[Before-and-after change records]
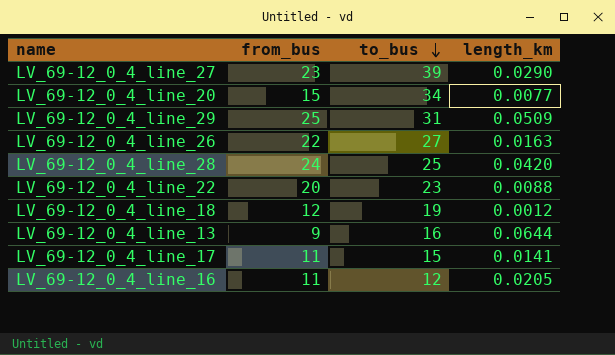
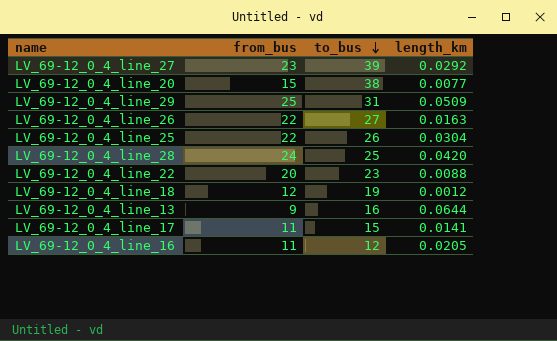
LV_69-12_0_4_line_27 | length_km: 0.0290 -> 0.0292
LV_69-12_0_4_line_20 | to_bus: 34 -> 38
row LV_69-12_0_4_line_25: none -> 22 | 26 | 0.0304

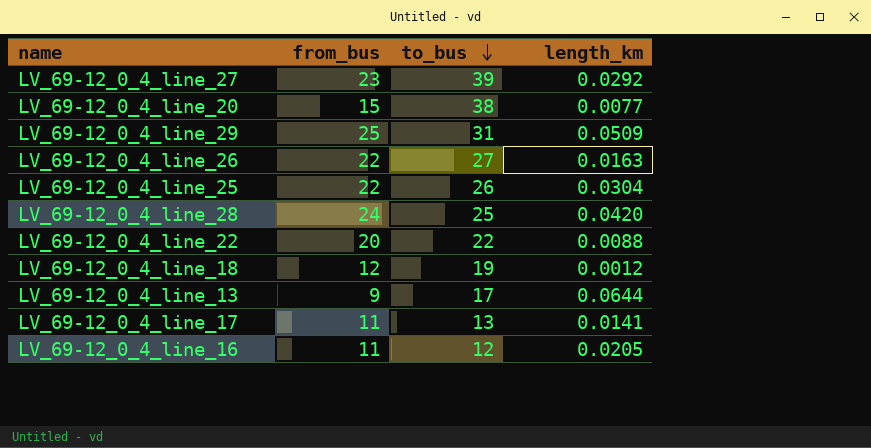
LV_69-12_0_4_line_22 | to_bus: 23 -> 22
LV_69-12_0_4_line_13 | to_bus: 16 -> 17
LV_69-12_0_4_line_17 | to_bus: 15 -> 13

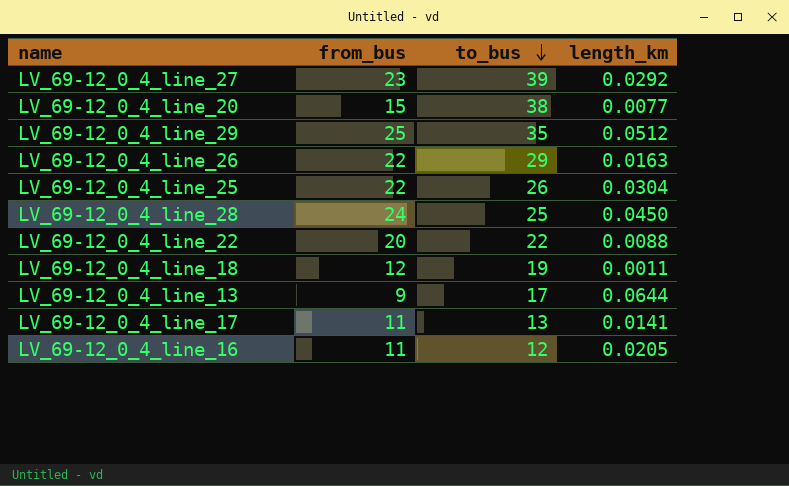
LV_69-12_0_4_line_29 | to_bus: 31 -> 35
LV_69-12_0_4_line_29 | length_km: 0.0509 -> 0.0512
LV_69-12_0_4_line_26 | to_bus: 27 -> 29
LV_69-12_0_4_line_28 | length_km: 0.0420 -> 0.0450
LV_69-12_0_4_line_18 | length_km: 0.0012 -> 0.0011

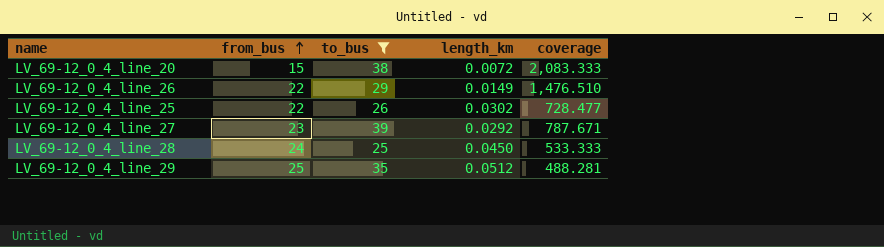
filter: none -> to_bus >= 25
row order: to_bus descending -> from_bus ascending
column coverage | formula: none -> [from_bus] / [length_km]
LV_69-12_0_4_line_20 | length_km: 0.0077 -> 0.0072
LV_69-12_0_4_line_26 | length_km: 0.0163 -> 0.0149
LV_69-12_0_4_line_25 | length_km: 0.0304 -> 0.0302

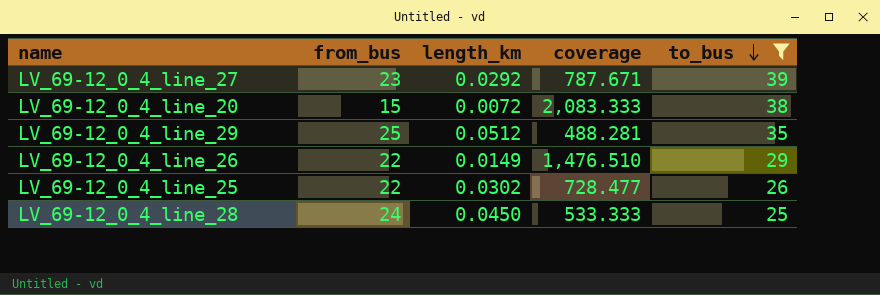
row order: from_bus ascending -> to_bus descending
column to_bus | position: 3 -> 5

- [HOW TO COMPLETE THIS TASK] A word-for-word copy of all the data, without pictures, is the expected output.

- [ANSWER TO THE PROBLEM]
LV_69-12_0_4_line_27 | length_km: 0.0290 -> 0.0292
LV_69-12_0_4_line_20 | to_bus: 34 -> 38
row LV_69-12_0_4_line_25: none -> 22 | 26 | 0.0304

LV_69-12_0_4_line_22 | to_bus: 23 -> 22
LV_69-12_0_4_line_13 | to_bus: 16 -> 17
LV_69-12_0_4_line_17 | to_bus: 15 -> 13

LV_69-12_0_4_line_29 | to_bus: 31 -> 35
LV_69-12_0_4_line_29 | length_km: 0.0509 -> 0.0512
LV_69-12_0_4_line_26 | to_bus: 27 -> 29
LV_69-12_0_4_line_28 | length_km: 0.0420 -> 0.0450
LV_69-12_0_4_line_18 | length_km: 0.0012 -> 0.0011

filter: none -> to_bus >= 25
row order: to_bus descending -> from_bus ascending
column coverage | formula: none -> [from_bus] / [length_km]
LV_69-12_0_4_line_20 | length_km: 0.0077 -> 0.0072
LV_69-12_0_4_line_26 | length_km: 0.0163 -> 0.0149
LV_69-12_0_4_line_25 | length_km: 0.0304 -> 0.0302

row order: from_bus ascending -> to_bus descending
column to_bus | position: 3 -> 5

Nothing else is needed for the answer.